What is Data Sorting?
Data sorting is any process that involves arranging the data into some meaningful order to make it easier to understand, analyze or visualize. When working with research data, sorting is a common method used for visualizing data in a form that makes it easier to comprehend the story the data is telling. Sorting can be done with raw data (across all records) or at an aggregated level (in a table, chart, or some other aggregated or summarized output).
Data is typically sorted based on actual values, counts or percentages, in either ascending or descending order, but can also be sorted based on the variable value labels. Value labels are metadata found in some programs which allow the researcher to store labels for each value option of a categorical question. Most software applications also allow sorting by multiple variables. This type of sorting will be executed in a predetermined variable priority, for example, a data set containing region and country fields can first be sorted by region as the primary sort and then by country. The county sort will be applied within each sorted region.
A Simple Example
To illustrate a basic sorting operation, consider the table below which has two columns, Country and Population. The Country column is a text field (or label), whereas the Population column contains numeric data. The table on the left shows the original data which is not sorted in any particular order. The table on the right has been sorted by Population in descending order. In other words, the country with the highest population is sorted to the first row, followed by the country with the second-highest population, and so forth.
This allows the reader to easily understand the order of the countries, without needing to compare all of the numbers in the table.
There are a handful of standard sorting applications when working with any kind of data. One such application is data cleaning which is the process of sorting data to look for abnormalities in a data pattern. For example, monthly sales data can be sorted by month to look for variances in sales volume.
Another common use of sorting is for ranking or prioritizing records. In this situation, data is sorted by some rank, calculated score or other prioritizing value (for example, highest volume accounts or heavy usage customers).
Properly sorting visualizations (tables, charts, etc.) is also extremely important to allow for proper data interpretation.
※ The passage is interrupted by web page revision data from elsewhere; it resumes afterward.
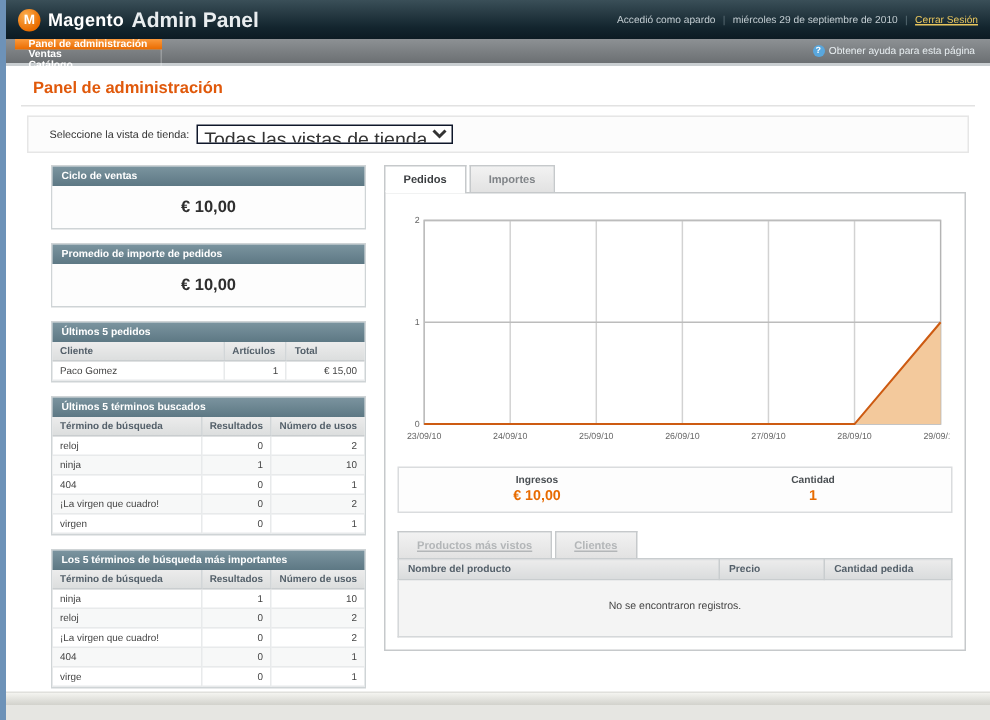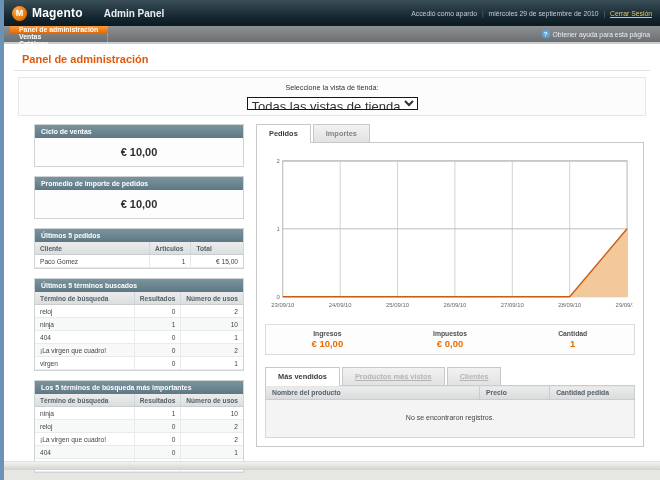--- a/index.html
+++ b/index.html
@@ -6,39 +6,39 @@
   html,body { width:660px; height:480px; overflow:hidden; }
   body { font-family:"Liberation Sans", sans-serif; background:#e6e6e2; position:relative; }
   .edge-strip { position:absolute; left:0; top:0; width:4px; height:480px; background:#6d92b8; z-index:5; }
   .app { position:absolute; left:4px; top:0; width:656px; height:480px; }
 
   
   .top-bar { height:26px; background:linear-gradient(#3a4f58,#13252e 70%,#0c1b23); display:flex; align-items:center; padding:0 8px; }
   .logo { display:flex; align-items:center; gap:5px; }
   .logo-badge { width:15px; height:15px; border-radius:50%; background:radial-gradient(circle at 35% 30%, #fcae4e, #e96d00 70%); color:#fff; font-size:9px; font-weight:bold; text-align:center; line-height:15px; }
   .logo-name { color:#fff; font-size:12px; font-weight:bold; letter-spacing:.2px; }
-  .logo-sub { color:#e9edef; font-size:10px; font-weight:bold; margin-left:16px; }
+  .logo-sub { color:#e9edef; font-size:14px; font-weight:bold; margin-left:0; }
   .top-spacer { flex:1; }
   .search-input { width:112px; height:14px; font-size:7px; color:#555; border:1px solid #9db0b8; background:#fff; padding:1px 3px; margin-right:8px; }
   .user-area { color:#c2ccd1; font-size:6.8px; white-space:nowrap; }
   .user-area .sep { color:#5d7078; margin:0 3px; }
   .logout-link { color:#e8c65e; text-decoration:underline; cursor:pointer; }
 
   
   .nav-bar { height:18px; background:linear-gradient(#8d9194,#6b6f72); display:flex; align-items:stretch; padding-left:6px; border-bottom:2px solid #c9ced1; }
   .nav-item { color:#fff; font-size:6.9px; font-weight:bold; padding:0 9px; display:flex; align-items:center; cursor:pointer; border-right:1px solid rgba(255,255,255,.25); white-space:nowrap; }
   .nav-item.active { background:linear-gradient(#fb9a3c,#ea6b00); border-right-color:transparent; }
   .nav-help { margin-left:auto; display:flex; align-items:center; gap:3px; padding-right:10px; color:#e8eef1; font-size:6.8px; cursor:pointer; }
   .help-icon { width:8px; height:8px; border-radius:50%; background:#59a7dd; color:#fff; font-size:6px; font-weight:bold; text-align:center; line-height:8px; }
 
   
   .main { background:#fff; height:426px; padding-top:7px; position:relative; }
   .page-title { color:#e0590b; font-size:11px; font-weight:bold; margin:2px 18px 5px 18px; }
   .title-rule { border-top:1px solid #e2e2e2; margin:0 10px 6px 10px; }
-  .store-row { margin:0 14px 8px 14px; background:#fcfcfc; border:1px solid #e6e6e6; padding:5px 14px; font-size:7.2px; color:#333; display:flex; align-items:center; gap:5px;flex-direction:column; }
+  .store-row { margin:0 14px 8px 14px; background:#fcfcfc; border:1px solid #e6e6e6; padding:5px 14px; font-size:7.2px; color:#333; display:flex; align-items:center; gap:5px; }
   .store-select, .range-select { font-size:13px; color:#333; border:1px solid #0f172a; background:#fff; height:13px; }
 
   .dash { display:flex; margin:4px 16px 0 30px; gap:12px; }
   .col-left { width:210px; flex:none; }
   .col-right { flex:1; min-width:0; }
 
   
   .box { border:1px solid #cfd4d6; margin-bottom:9px; background:#fff; }
   .box-header { background:linear-gradient(#7b949f,#5d7884); color:#fff; font-size:6.9px; font-weight:bold; padding:3px 6px; }
   .box-value { text-align:center; font-size:11px; font-weight:bold; color:#2f2f2f; padding:8px 4px; background:#fdfdfd; }
@@ -258,31 +258,26 @@
                 <text x="366" y="152" font-size="6" fill="#666" text-anchor="middle" font-family="Liberation Sans, sans-serif">29/09/10</text>
                 <polygon points="16,142 74.33333333333334,142 132.66666666666669,142 191,142 249.33333333333334,142 307.6666666666667,142 366,73 366,142 16,142" fill="#f3c99c"></polygon>
                 <polyline points="16,142 74.33333333333334,142 132.66666666666669,142 191,142 249.33333333333334,142 307.6666666666667,142 366,73" fill="none" stroke="#cd5b12" stroke-width="1.4"></polyline>
               </svg></div>
           <div class="stats-bar" id="stats-bar">
               <div class="stat">
                 <div class="stat-label">Ingresos</div>
                 <div class="stat-value">€ 10,00</div>
               </div>
               <div class="stat">
-                <div class="stat-label">Impuestos</div>
-                <div class="stat-value">€ 0,00</div>
-              </div>
-              <div class="stat">
                 <div class="stat-label">Cantidad</div>
                 <div class="stat-value">1</div>
               </div>
             </div>
 
           <div class="bottom-tabs tab-row" id="bottom-tabs">
-              <span class="tab active">Más vendidos</span>
               <span class="tab disabled">Productos más vistos</span>
               <span class="tab disabled">Clientes</span>
             </div>
           <div>
             <table class="products">
               <thead>
                   <tr id="products-head">
                     <th class="w-name">Nombre del producto</th>
                     <th class="w-price">Precio</th>
                     <th>Cantidad pedida</th>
For example, in market research, it is common to sort the results of a single response question by column percentage, i.e. most answered to least answered in descending order as illustrated in the following brand preference question.
However, it wouldn’t make much sense to sort scale questions in the same manner. In these cases, it is better to sort based on the question scale as this makes the data interpretation task much easier.
Incorrect sorting can often lead to misinterpretation. It is advisable to always ensure the most logical sorts are applied to all visualizations.
Whilst applying sorting functions is a simple concept to grasp, there are a few technical issues to be aware of. One such issue is the arbitrary sorting of non-unique data. As an example, suppose again that you have a data set with region and country fields and multiple records per region. If a sort by region is applied, what would be the default secondary sort? In other words, how will the data within each region be sorted?
This depends on the application. Excel, for example, will retain the original sort as the default sort order after the primary sort is executed. SQL databases do not have a default sort order. Rather this is dependent on other factors such as the database management system (dbms) being used, indexes and other factors. Other applications may apply additional default sorting based on the order of the columns.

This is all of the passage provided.